Bottlebrush is a member of the Myrtle family and is a native of Australia. The large shrub or small tree gets its name from the 2-to-4-inch red or white flowers with bristly filaments that resemble a bottle brush. The shrub has several forms, including the red bottlebrush, weeping bottlebrush and dwarf bottlebrush. These shrubs are hardy in USDA planting zones 9 through 11, and with the exception of the weeping form, they are very drought tolerant. Hummingbirds are attracted to the red bottlebrush.
Choose a location that has full sun and well-draining soil. If the area puddles after a hard rain and it is not completely absorbed by the soil within 4 hours, then choose a higher location in your landscape.
Dig a hole twice the diameter of the container the tree is currently in, and remove all turf grass, weeds and stones from the soil. Mix the remaining soil with compost at a ratio of 2 parts soil to 1 part compost.
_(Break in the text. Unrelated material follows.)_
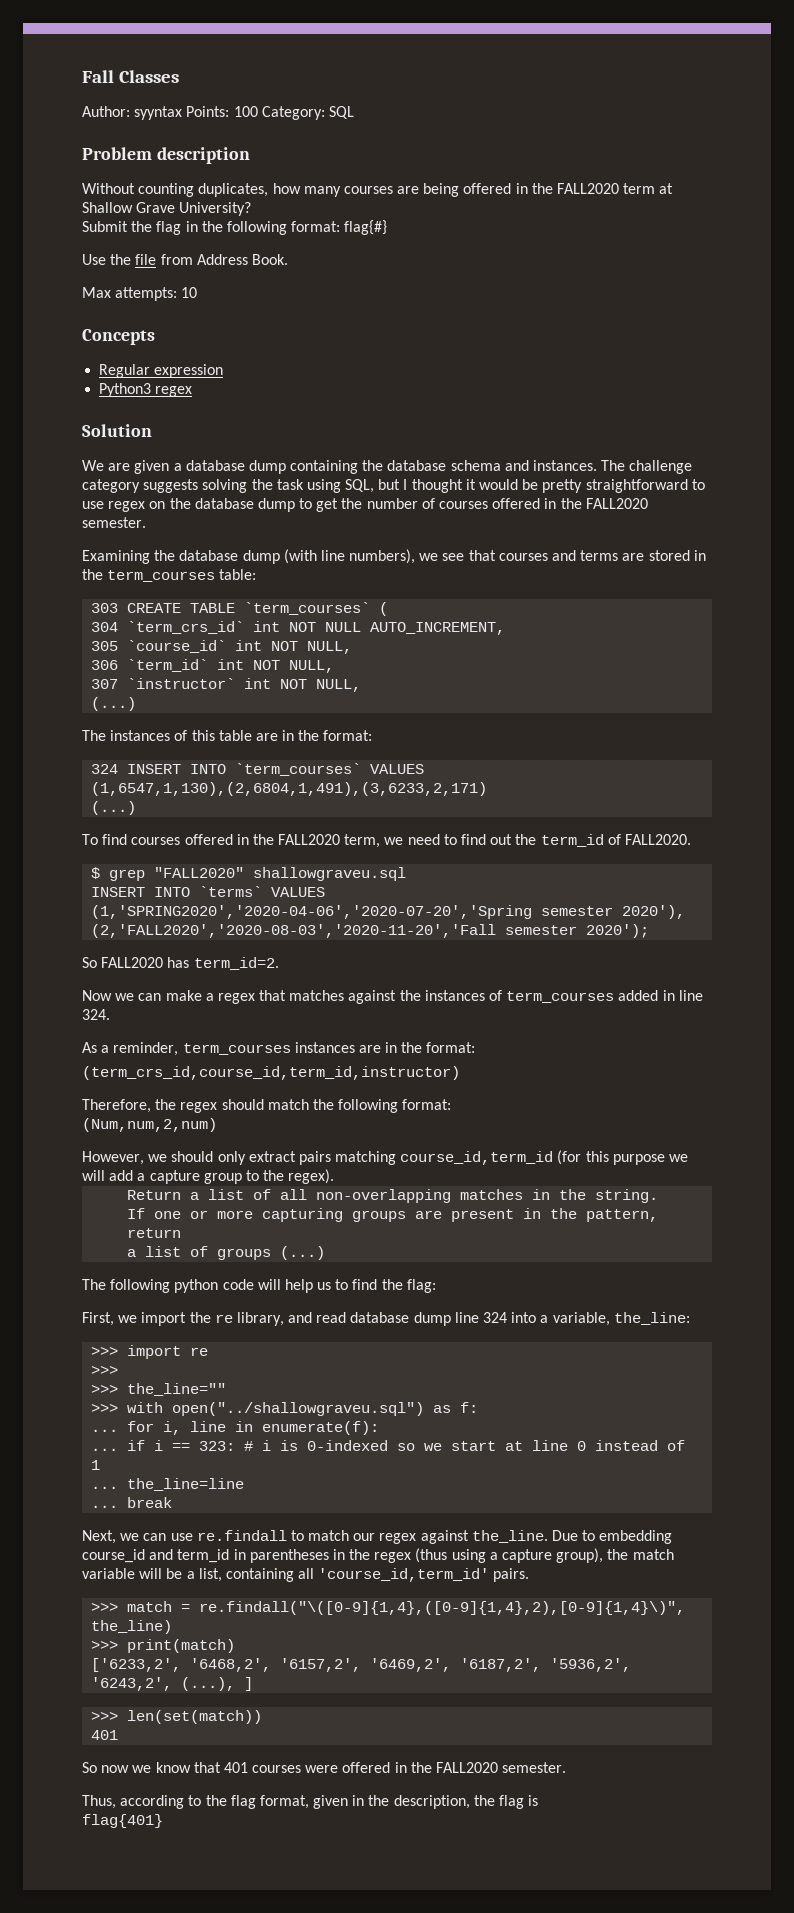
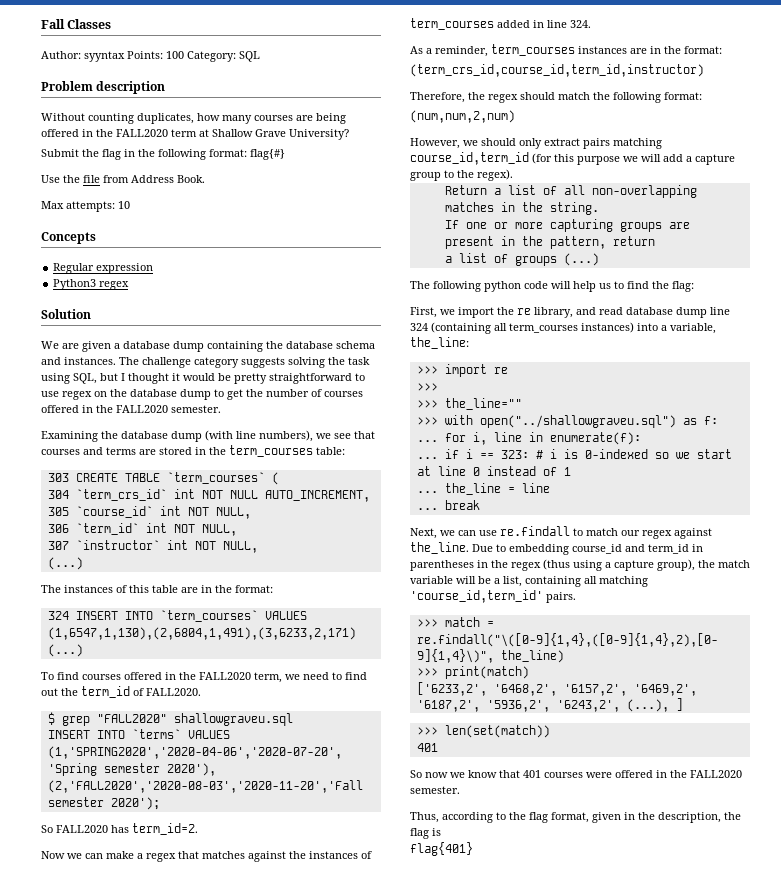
[82,1118,217,1132] (Num,num,2,num) -> [410,110,515,123] (num,num,2,num)
(508, 1317) none -> [431,322,634,334] (containing all term_courses instances)
[127,1478,245,1491] the_line=line -> [444,483,550,495] the_line = line
(315, 1573) none -> [599,576,648,587] matching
Carefully remove the bottlebrush shrub from the container, and set it into the planting hole. If the roots are very dry, pour 2 gallons of water over the roots in the hole.
Cover the roots with the amended soil, and water to settle the soil around the root system. Continue to fill the hole until it is level with the surrounding ground. Tamp the soil down either by hand or with your feet.
Water the shrub immediately after planting and every two days for the first two weeks. Then irrigate twice a week throughout the first growing season. After that the root system should be established, and watering once a week should be sufficient when there has been no substantial rain.
Spread a 3-inch layer of mulch over the disturbed area of the ground and increase the diameter as the shrub grows. This will keep the weeds from growing under the shrub and help to retain moisture for the roots.
Apply slow-release fertilizer once you start to see growth and again each spring. Follow manufacturer’s directions on the amount to use per size and age of the bottlebrush.